You see? There is a war between good and evil. The boundery between good and evil is plain to see. It is the boundery between the terrorists, who are all the same, and all in cahoots- and the democracies, who are all the same and whose interests are the same.

Mind you, anyone familar with the circumstances under which modern Israel came into being might recall that the main Zionist political groupings in British occupied Palestine had armed wings that committed acts of terrorism. Had the British stuck to the principle that "we will never talk to terrorists", there would be no Israel today. And, sticking to early Israeli history for a moment, wasn't using massacres to terrorise Palestinians into fleeing their lands en masse so that another people could take that land for themselves terrorism? If it wasn't, then what is?
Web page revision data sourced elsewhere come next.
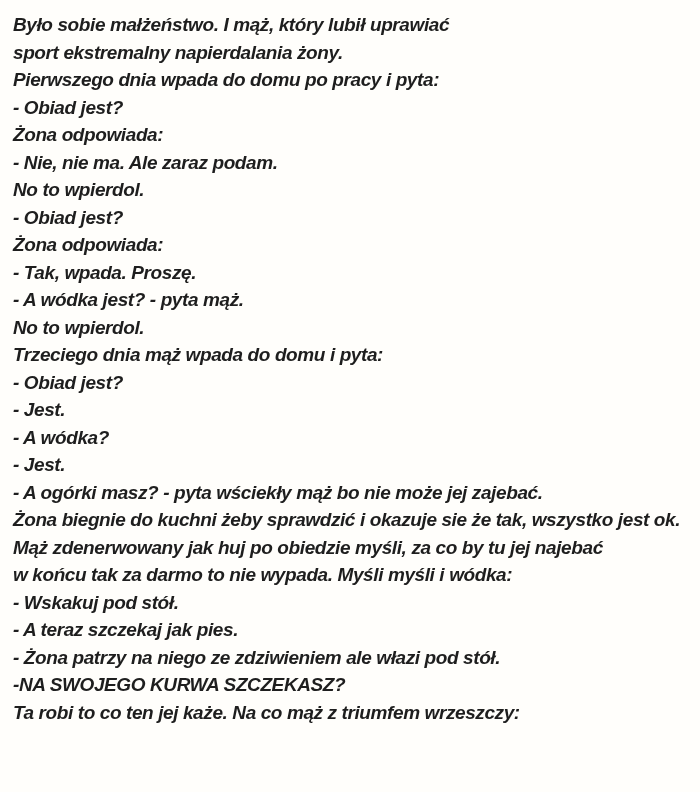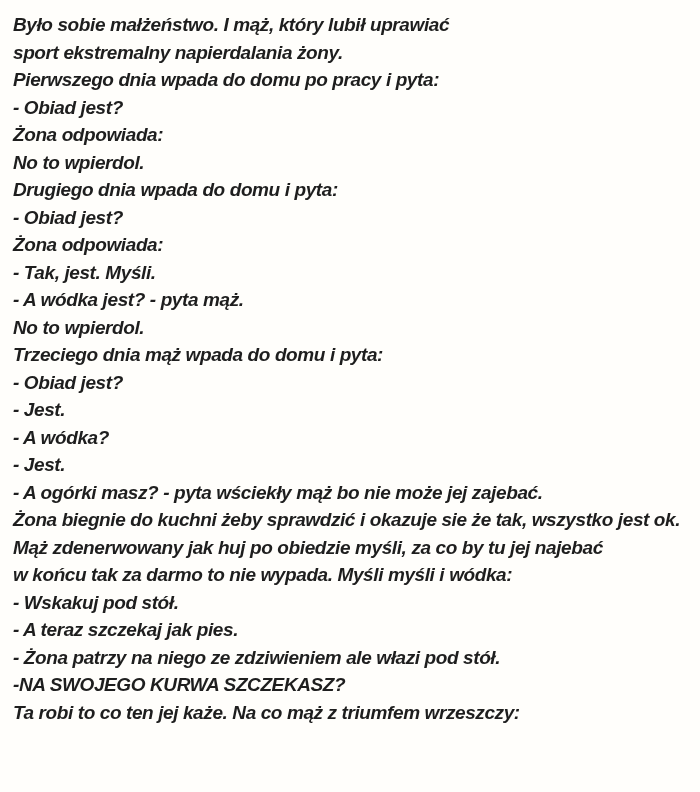--- a/index.html
+++ b/index.html
@@ -38,6 +38,7 @@
   <div class="text-line">Pierwszego dnia wpada do domu po pracy i pyta:</div>
   <div class="text-line">- Obiad jest?</div>
   <div class="text-line">Żona odpowiada:</div>
+  <div class="text-line">- Nie, nie ma. Ale zaraz podam.</div>
   <div class="text-line">No to wpierdol.</div>
   <div class="text-line">Drugiego dnia wpada do domu i pyta:</div>
   <div class="text-line">- Obiad jest?</div>

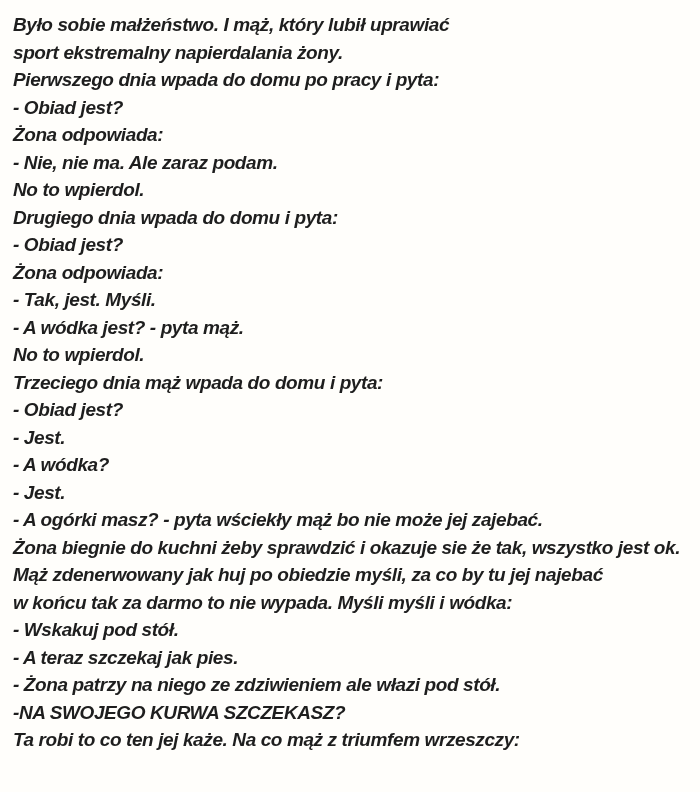--- a/index.html
+++ b/index.html
@@ -40,7 +40,6 @@
   <div class="text-line">Żona odpowiada:</div>
   <div class="text-line">- Nie, nie ma. Ale zaraz podam.</div>
   <div class="text-line">No to wpierdol.</div>
-  <div class="text-line">Drugiego dnia wpada do domu i pyta:</div>
   <div class="text-line">- Obiad jest?</div>
   <div class="text-line">Żona odpowiada:</div>
   <div class="text-line">- Tak, jest. Myśli.</div>

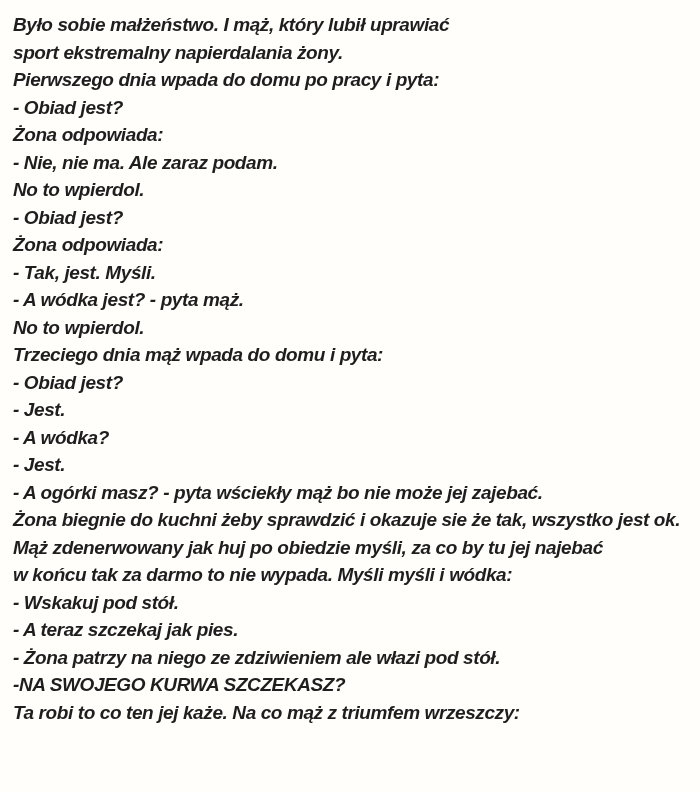--- a/index.html
+++ b/index.html
@@ -42,7 +42,7 @@
   <div class="text-line">No to wpierdol.</div>
   <div class="text-line">- Obiad jest?</div>
   <div class="text-line">Żona odpowiada:</div>
-  <div class="text-line">- Tak, jest. Myśli.</div>
+  <div class="text-line">- Tak, wpada. Proszę.</div>
   <div class="text-line">- A wódka jest? - pyta mąż.</div>
   <div class="text-line">No to wpierdol.</div>
   <div class="text-line">Trzeciego dnia mąż wpada do domu i pyta:</div>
Unless we accept that Hezbollah leaders, members and supporters are just plain evil, and that's all there is to it, then the question becomes- why do they do bad things and support bad things? When they do, it is because they themselves work from a stark distinction between good and evil- children of the light on one side, creatures of the darkness on the other. Of course we must destroy the creatures of the darkness. Don't you see? They are trying to snuff out our light- the light of God, of truth, of reason, of...whatever it is. And when they're not actively trying to snuff out our light, they're plotting to snuff out our light, or they're training their young to snuff out our light, or they're the young being trained to snuff out our light.

But seriously, yes, we must discern between good and evil and between truth and lies- but we need to discern them most of all in our own words and actions. Are we reducing other people to nothing? Are we demonizing them so we can blame them for all the evils that beset us and destroy them for the sake of our own security?

Thus when MPs go to Lebanon and report the devestation wrought by Israel's attacks, Diamont responds that the world should not forget the rockets that were aimed at civilian targets in Israel. No doubt, but he surely would like the world to forget the bombs and rockets that were aimed at civilian- yes, undeniably civilian- targets in Lebanon. And unlike Hezbollah rockets, Israeli bombs usually managed to destroy things- and, often enough, people too. People who were worth nothing to those who ordered the bombings. To me, that's evil.